As with their album, Infinitely Ordinal, the Static EP is filled with vivid and specific imagery, lyricism that gives these songs weight. “Lying naked / watching me doing laundry,” sings Nick on “I Hope It’s Cold In New York,” transporting a listener to a specific scene. Like their previous 2020 release, Infinitely Ordinary, Static shows The Wrecks come with irresistible hooks, clever lyrics, and a keen ear when it comes to songwriting.

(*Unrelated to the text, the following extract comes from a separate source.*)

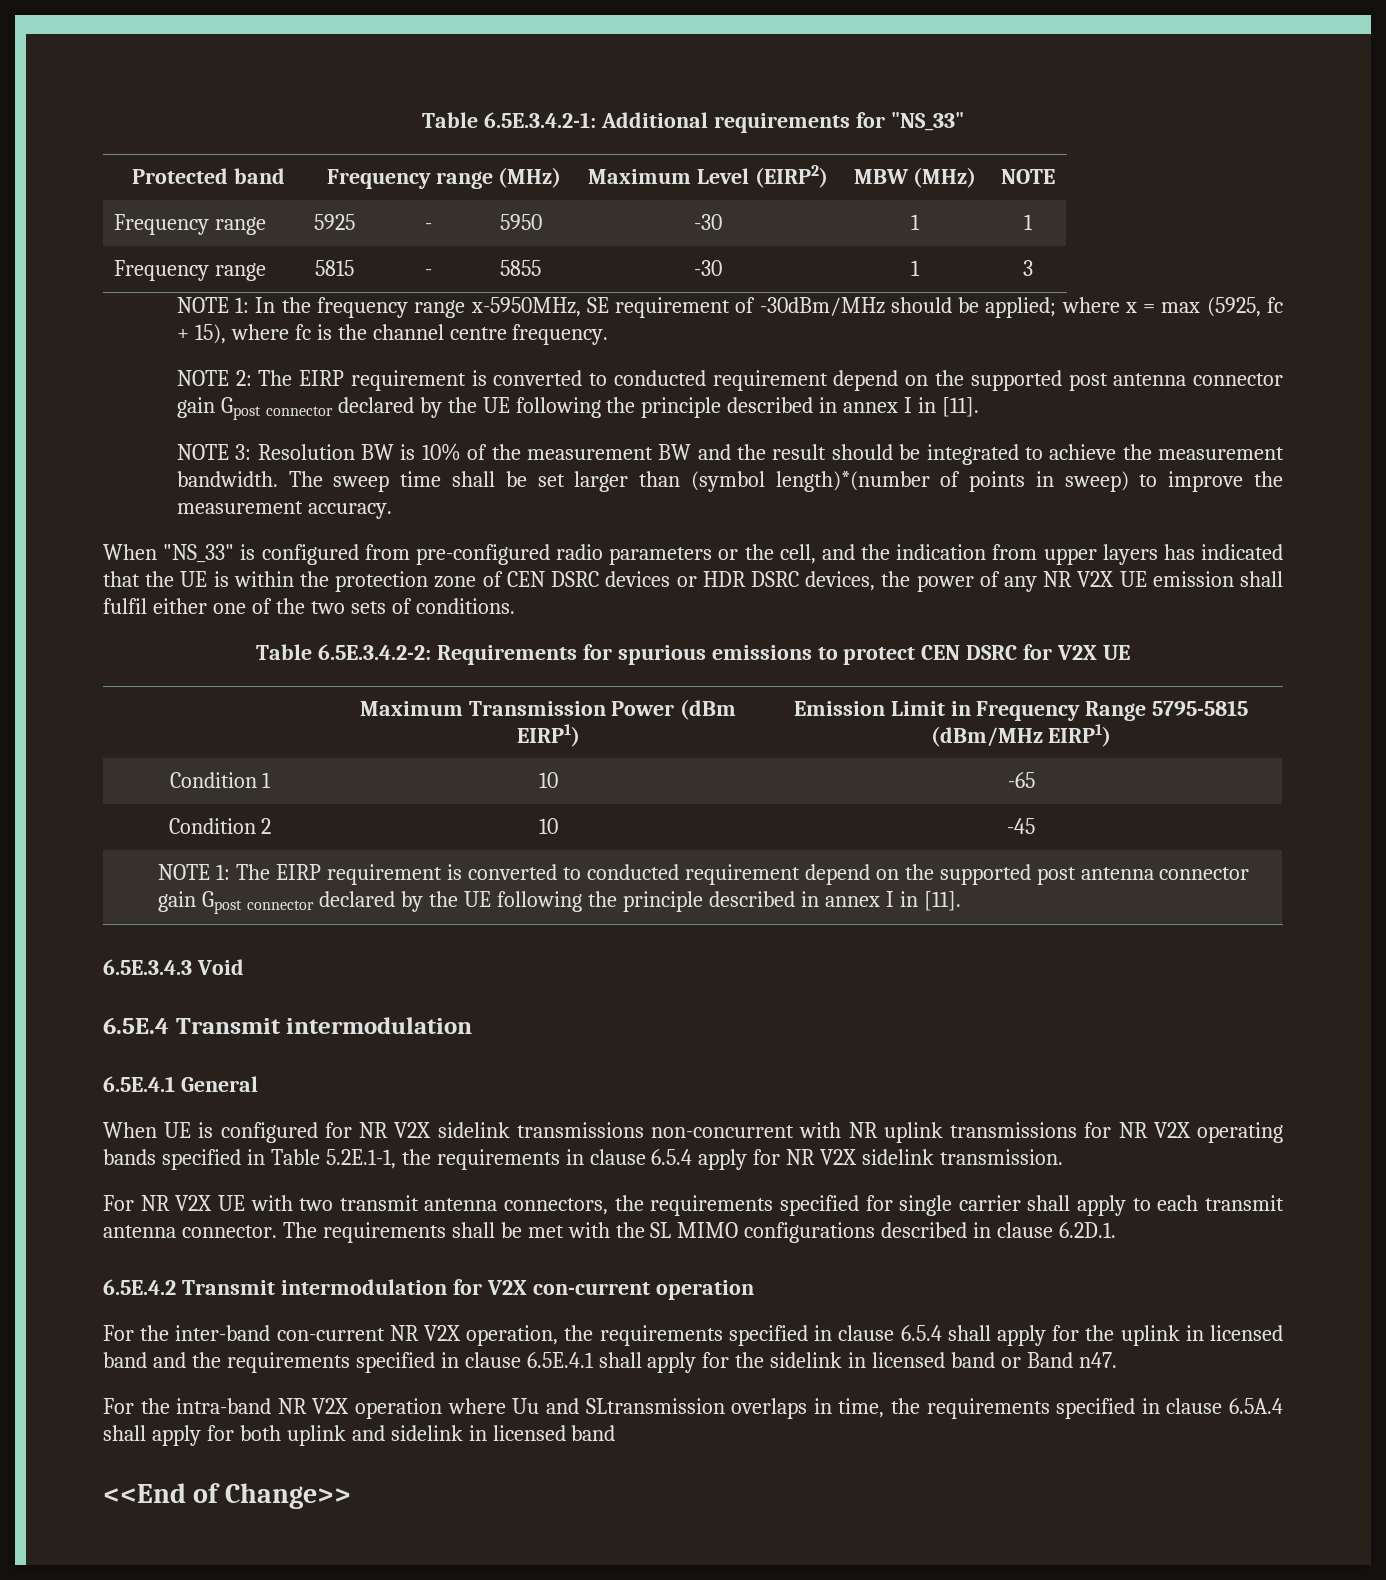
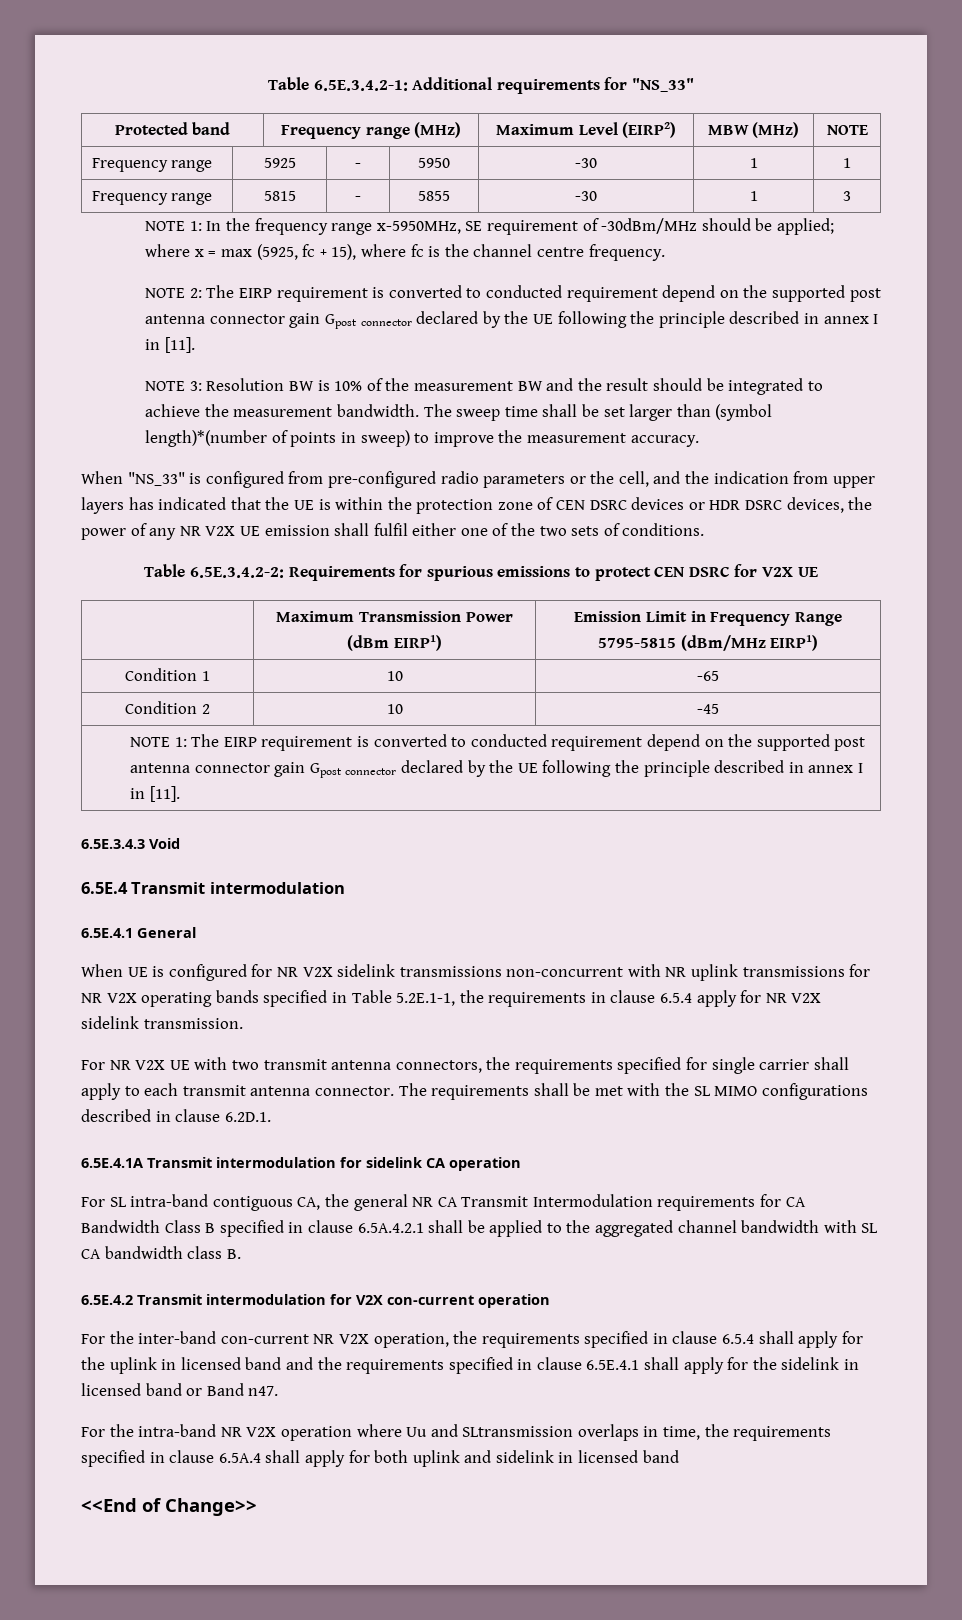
+ 6.5E.4.1A Transmit intermodulation for sidelink CA operation
+ For SL intra-band contiguous CA, the general NR CA Transmit Intermodulation requirements for CA Bandwidth Class B specified in clause 6.5A.4.2.1 shall be applied to the aggregated channel bandwidth with SL CA bandwidth class B.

To make these songs happen, all Nick Anderson needs is one ingredient: silence. “There’s more noise like a single text message when you’re trying to think, you know?” he said when speaking with HollywoodLife about the release of Infinitely Ordinary. “If I’m trying to get things done during the day, I’ve got emails, my phone’s going off. It’s really noisy in my head, y’know? It’s very distracting, almost stressful. I’ll try to get that work during the day. But at night? My favorite hour to be working is at two-thirty in the morning – two to three in the morning is kind of the sweet spot because even the Night Owls have gone to sleep. The whole world gets real quiet and pauses itself for a moment, and I can kind of freely create without all the noise. I don’t sleep all that much, but the hours that I sleep make people think I sleep in super late. But, I’ll go to bed at like, five or six, and then wake up at like, 1 pm.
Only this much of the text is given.